Figure 7: Statistical analysis of SUMO sites and proteins.
From: System-wide identification of wild-type SUMO-2 conjugation sites

(a) IceLogo of all PRISM-identified SUMO-2 sites and their surrounding amino acids, ranging from −15 to +15 relative to the modified lysine. Amino acids indicated are contextually enriched or depleted as compared with randomly expected, with the height of the amino acids being representative of fold-change. All changes are significant with P<0.05 by two-tailed Student’s t-test. (b) Fill Logo of all PRISM-identified SUMO-2 sites and their surrounding amino acids, ranging from −7 to +7, with the height of the amino acids directly correlating to percentage representation. (c) Heatmap representation of a, giving a quick overview of enriched (blue) and depleted (red) amino acids surrounding SUMOylated lysines. Lysines and glutamic acids are enriched across the entire range surrounding SUMOylation. (d) Comparison of sequence windows of inverted SUMO sites (E or D at −2) to sequence windows of non-inverted SUMO sites.
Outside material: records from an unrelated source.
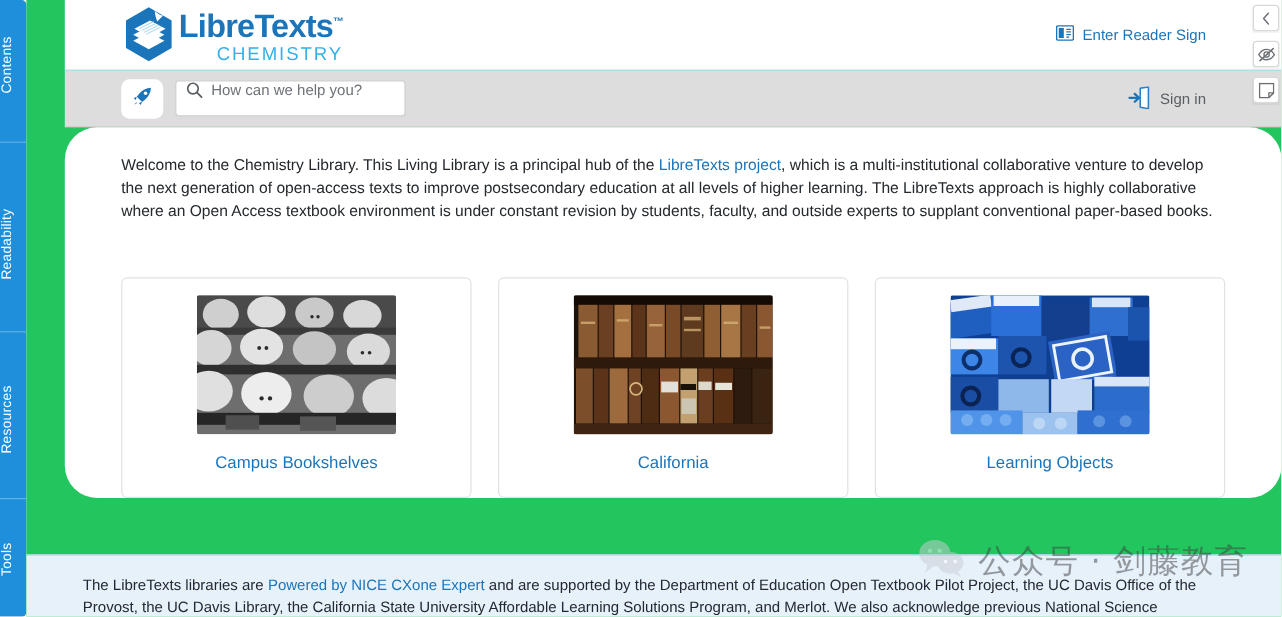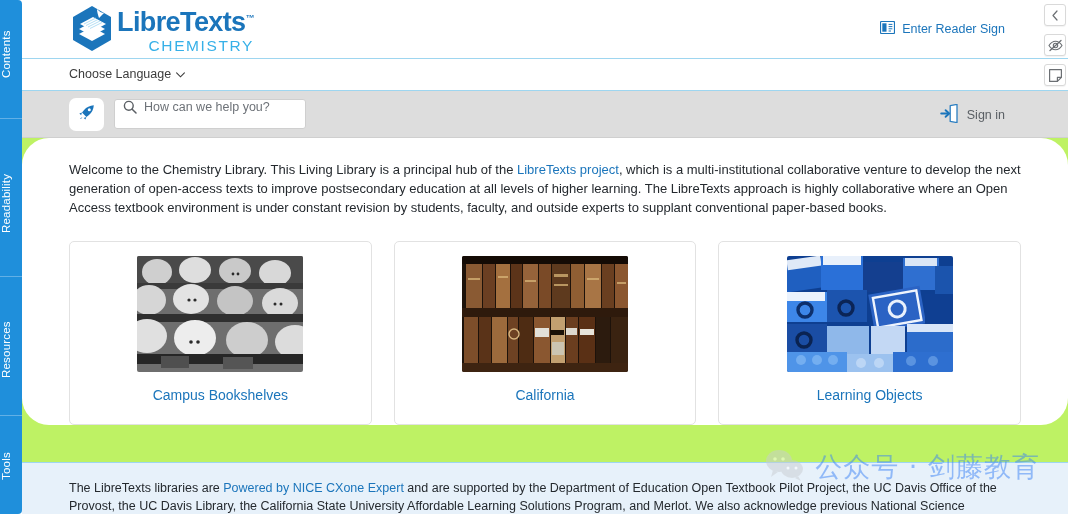"LibreTexts™" #page { background: #bef264 -> #22c55e; padding-left: none -> 32px }
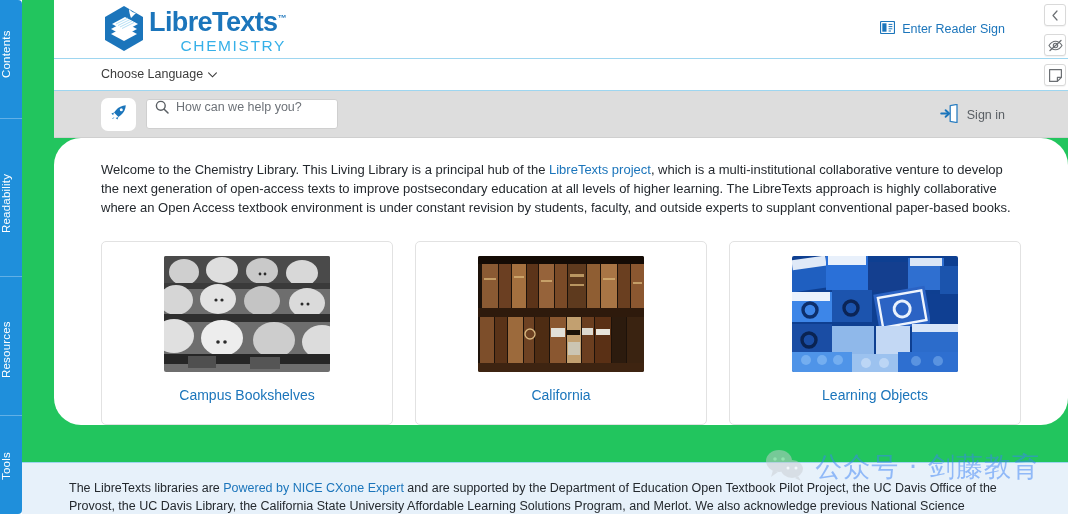"Choose Language" div { html: <div> <div> <span>Choose Language</span> <span> <svg> <path></path> </svg> </span> </div> </div> -> none }
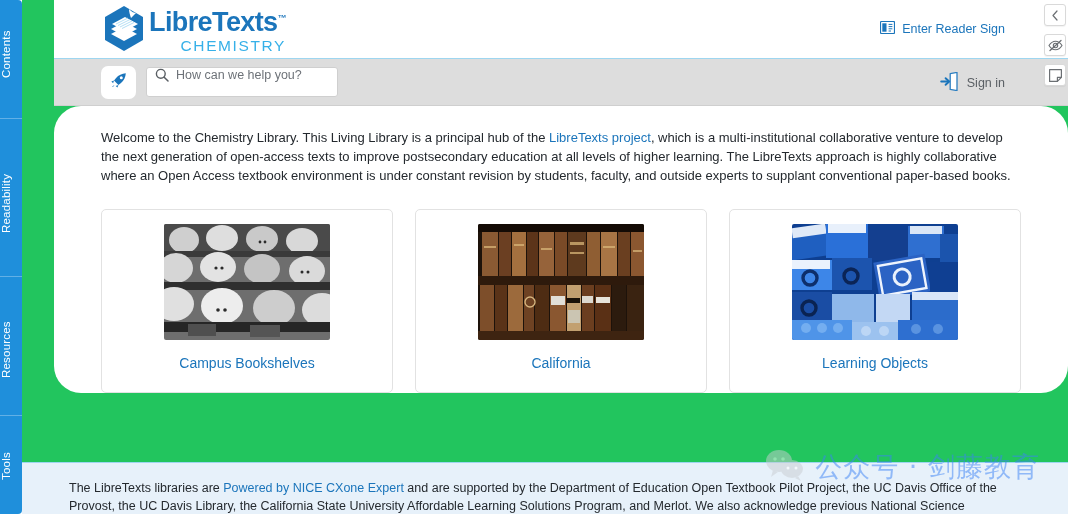"Campus Bookshelves" .card { margin-top: none -> 22px }
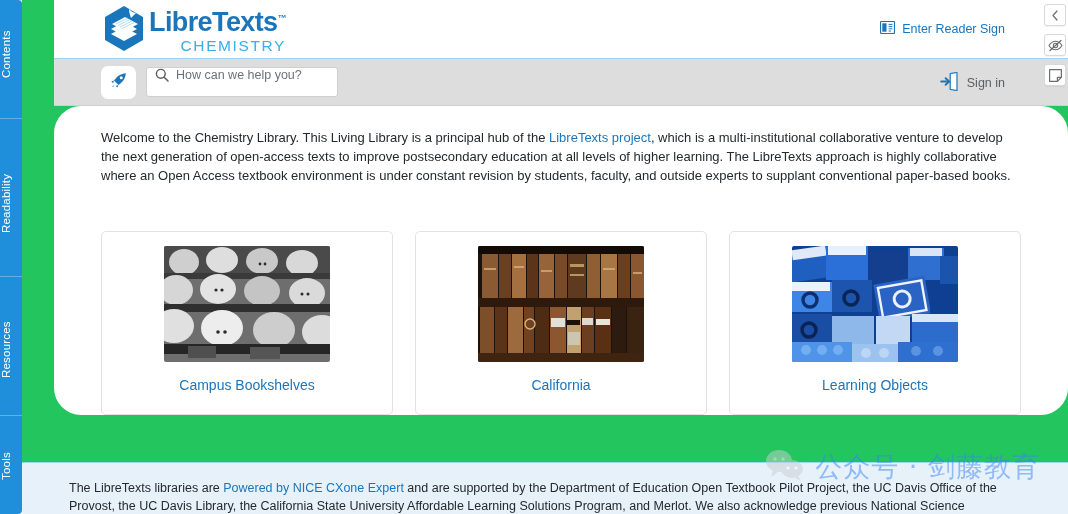"公众号 · 剑藤教育" #wm-text { color: #3b82f6 -> #404040 }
Amino acid height corresponds to percentage enrichment or depletion between the data sets representing inverted and non-inverted sites. Displayed amino acids are significantly different between the two data sets, with P<0.05 by two-tailed Student’s t-test. (e) Term enrichment analysis, comparing all SUMO target proteins identified by PRISM to the human proteome. Gene Ontology Molecular Functions terms were used to find statistical enrichments within the SUMO target protein data set. Term enrichment score is a composite score based on enrichment over randomly expected and the negative logarithm of the false discovery rate. All listed terms are significant with P<0.02 by Fisher Exact testing. (f) As in e, using Gene Ontology Cellular Compartments. (g) As in e, using Gene Ontology Biological Processes. (h) As in e, using keywords.